Structured diff data:

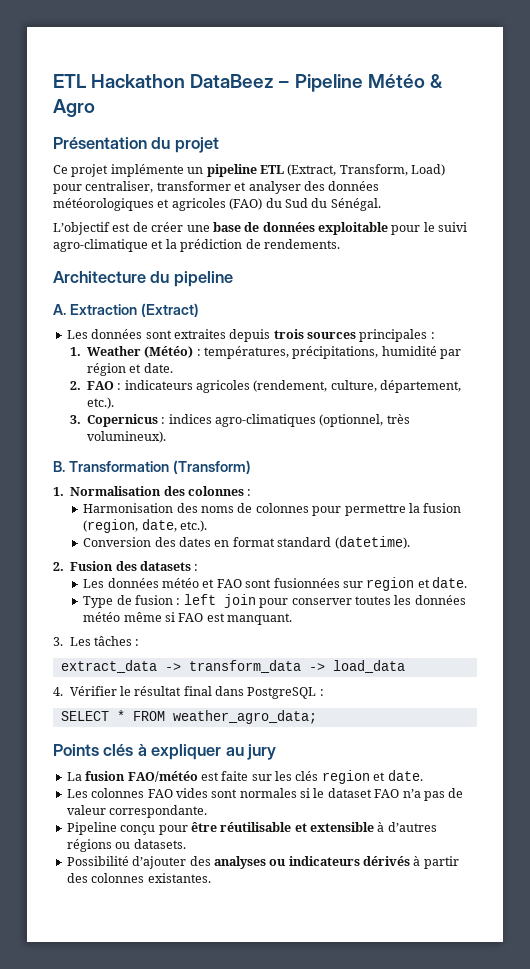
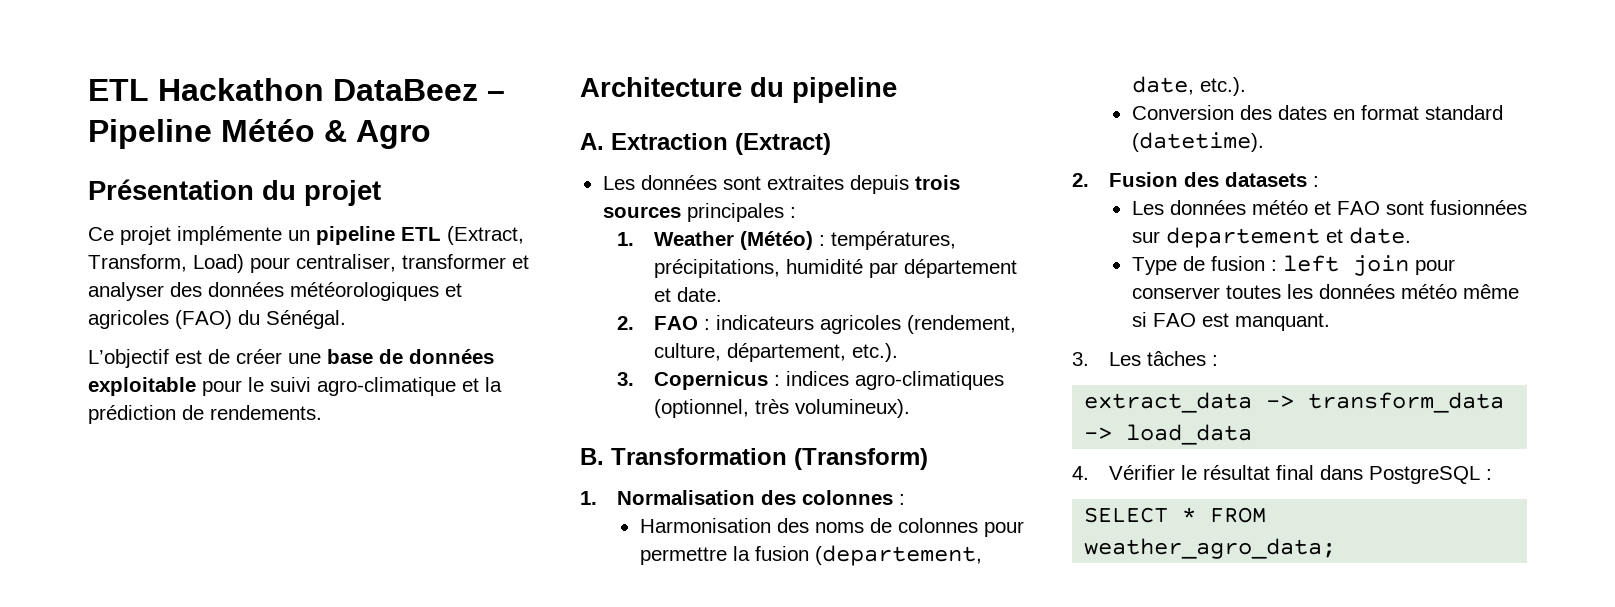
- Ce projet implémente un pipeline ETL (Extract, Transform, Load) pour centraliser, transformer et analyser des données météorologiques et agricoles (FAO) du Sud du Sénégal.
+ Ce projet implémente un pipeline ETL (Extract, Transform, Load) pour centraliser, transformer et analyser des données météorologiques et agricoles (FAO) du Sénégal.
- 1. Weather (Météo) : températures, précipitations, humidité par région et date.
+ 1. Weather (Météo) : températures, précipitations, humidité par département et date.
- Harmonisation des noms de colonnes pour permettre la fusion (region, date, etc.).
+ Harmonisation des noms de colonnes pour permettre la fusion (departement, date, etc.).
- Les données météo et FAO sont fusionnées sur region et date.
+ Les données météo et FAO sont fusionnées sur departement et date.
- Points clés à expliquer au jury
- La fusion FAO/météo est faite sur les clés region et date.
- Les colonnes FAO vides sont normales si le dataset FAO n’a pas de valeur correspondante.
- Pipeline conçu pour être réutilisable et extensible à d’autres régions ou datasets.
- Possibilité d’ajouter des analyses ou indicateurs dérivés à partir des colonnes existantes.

- Exercise prompt
Filter the entries down to the lines that hold "Harmonisation". Copy those lines.

- Result for this task
- Harmonisation des noms de colonnes pour permettre la fusion (region, date, etc.).
+ Harmonisation des noms de colonnes pour permettre la fusion (departement, date, etc.).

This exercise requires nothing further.